SPDX license tags are extracted from any source file, including: C, C++, Python, JavaScript, TypeScript, Go, Rust, Java, Kotlin, Swift, C#, Shell, Perl, Ruby, PHP, Lua, Assembly, and common config formats (YAML, TOML, JSON, Makefile, Kconfig).

Dependency extraction

Ecosystem Files parsed (lock file preferred)
Python poetry.lock / requirements.txt / requirements.in, pyproject.toml
Node.js package-lock.json / package.json
Rust Cargo.lock / Cargo.toml
Go go.sum / go.mod
Java (Maven) pom.xml — including sub-modules and <properties> resolution
Java (Gradle) gradle.lockfile / build.gradle / build.gradle.kts

Installation

pip install sbom-generator

For development:

pip install -e .

Requires Python 3.9+. The only runtime dependency is rich for progress display.


Usage

General directory scan

sbom-extractor /path/to/project -o my-project-sbom

With supplier name (required for NTIA compliance)
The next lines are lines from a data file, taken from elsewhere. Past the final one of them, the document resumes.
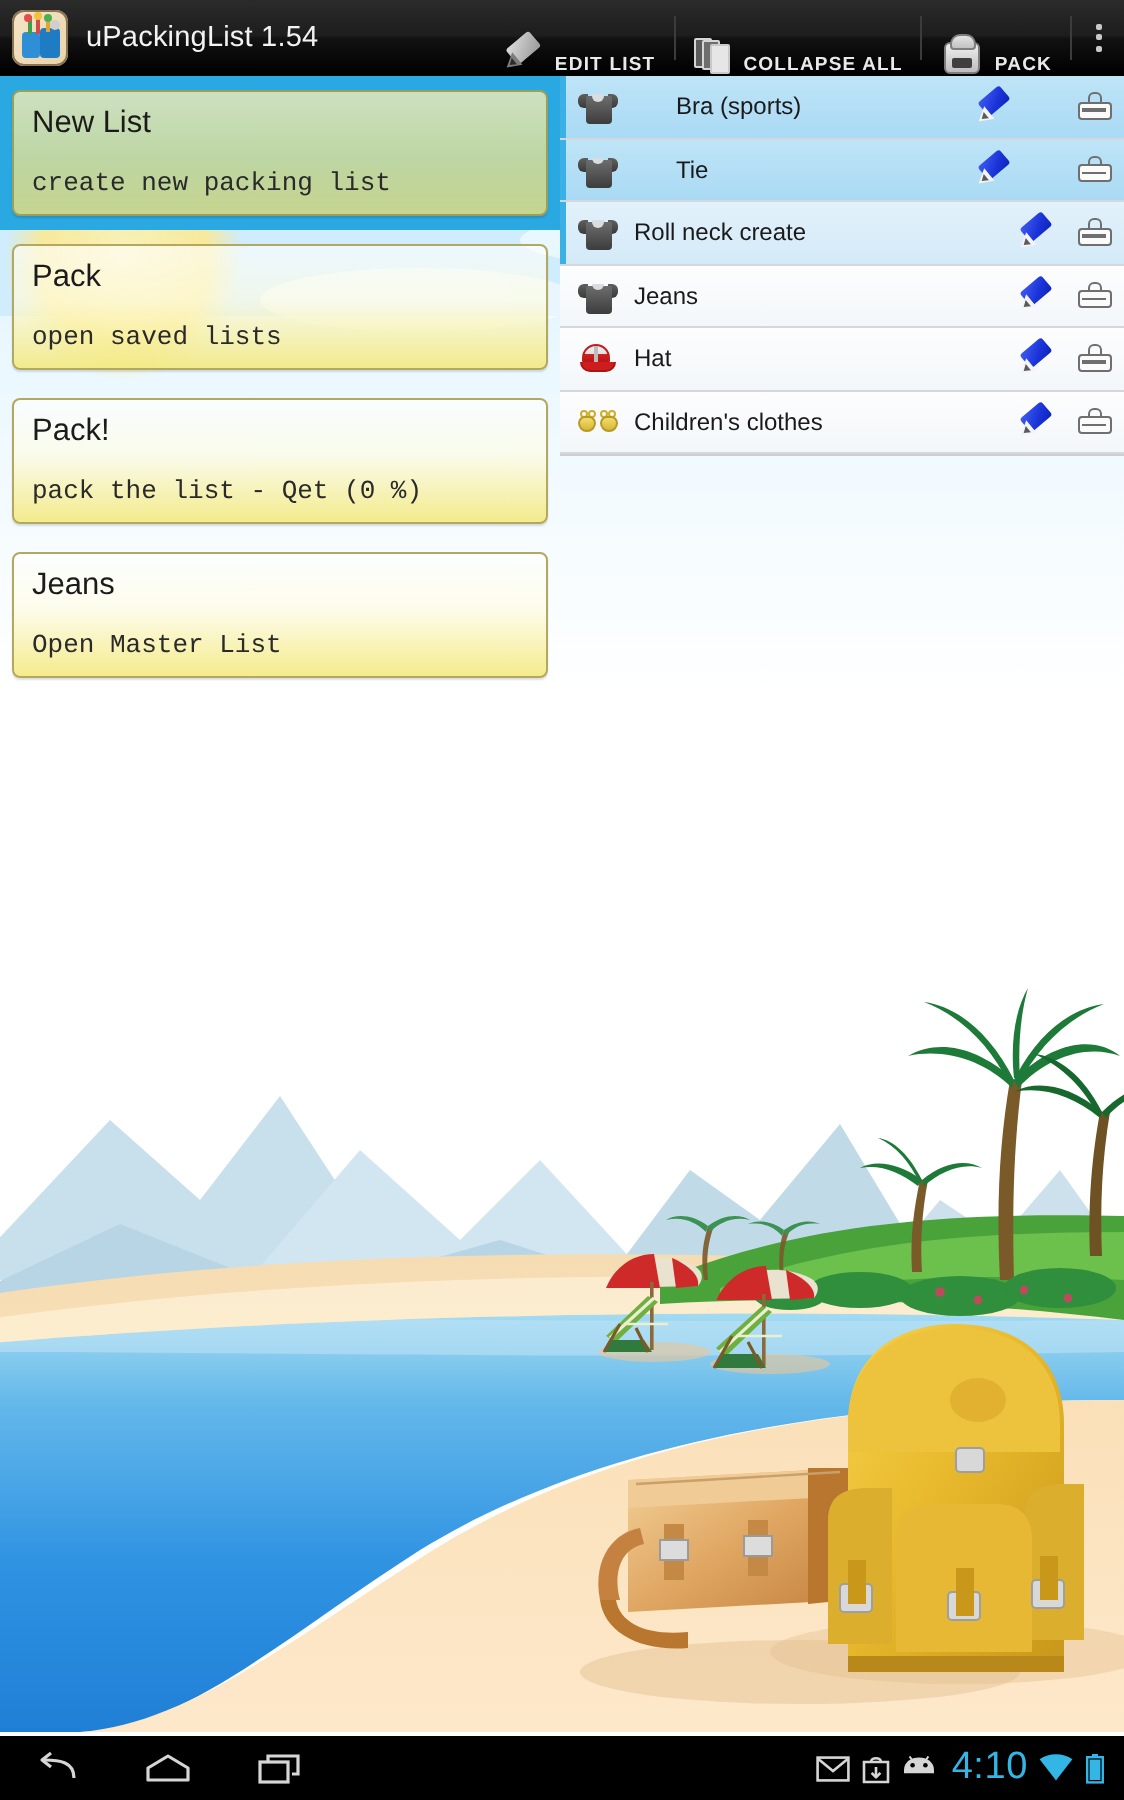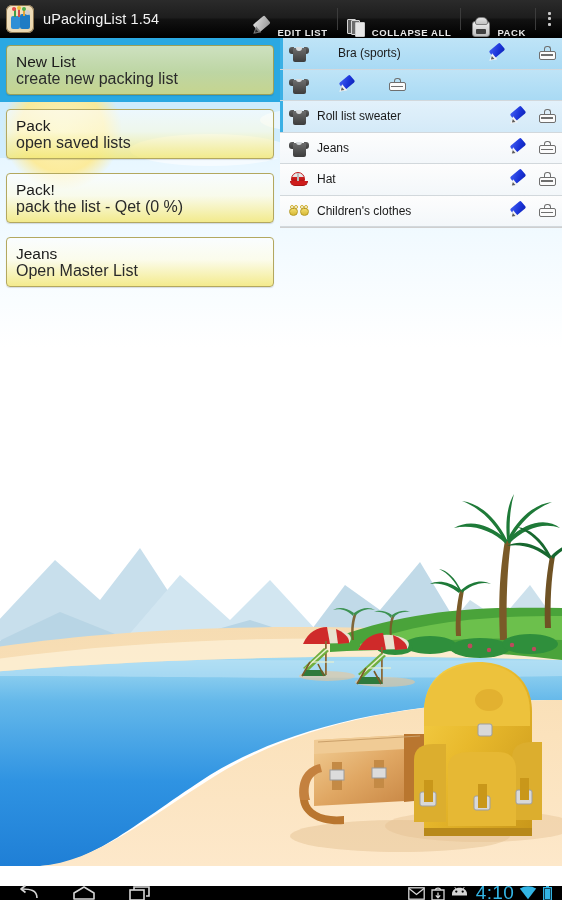"create new packing list" .menu-sub { font-family: none -> Liberation Mono, monospace; font-size: 16px -> 13px; margin-top: 1px -> 14px }
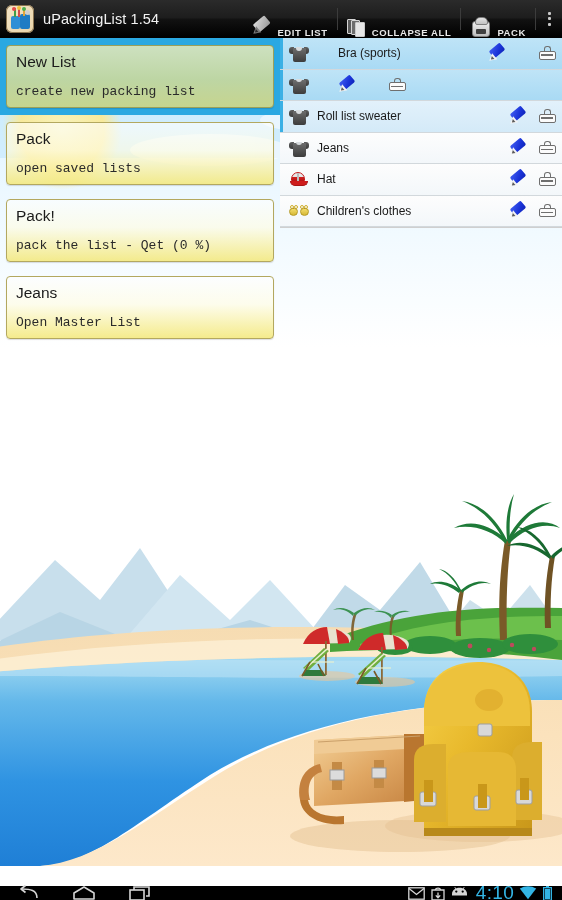"Tie" span.row-lbl { html: none -> <span>Tie</span> }
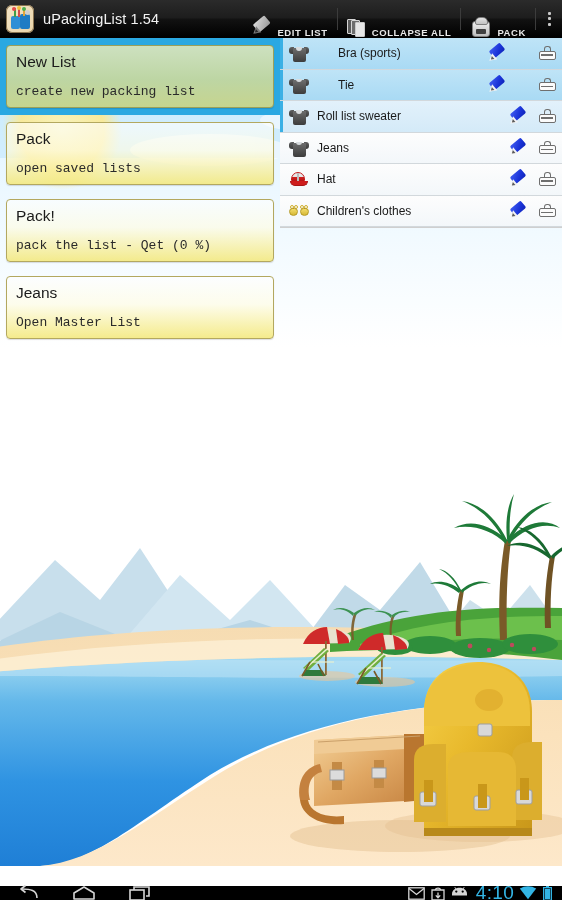"Roll list sweater" span.row-lbl { text: list sweater -> neck create }
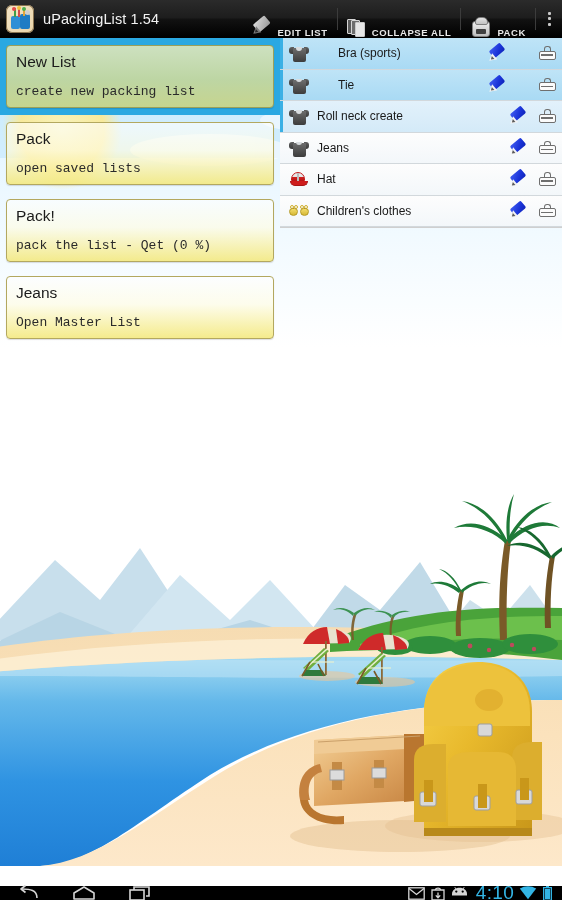"4:10" #navbar { height: 14px -> 32px }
sbom-extractor /path/to/project --supplier "Acme Corp" -o my-project-sbom

Reproducible output (for SBOM diffing in CI)

sbom-extractor /path/to/project --reproducible -o my-project-sbom

C/C++ project with a Clang compilation database

sbom-extractor /path/to/project \
  --compile-commands /path/to/project/compile_commands.json \
  -o project-sbom

Generate compile_commands.json with CMake (-DCMAKE_EXPORT_COMPILE_COMMANDS=ON) or Bear.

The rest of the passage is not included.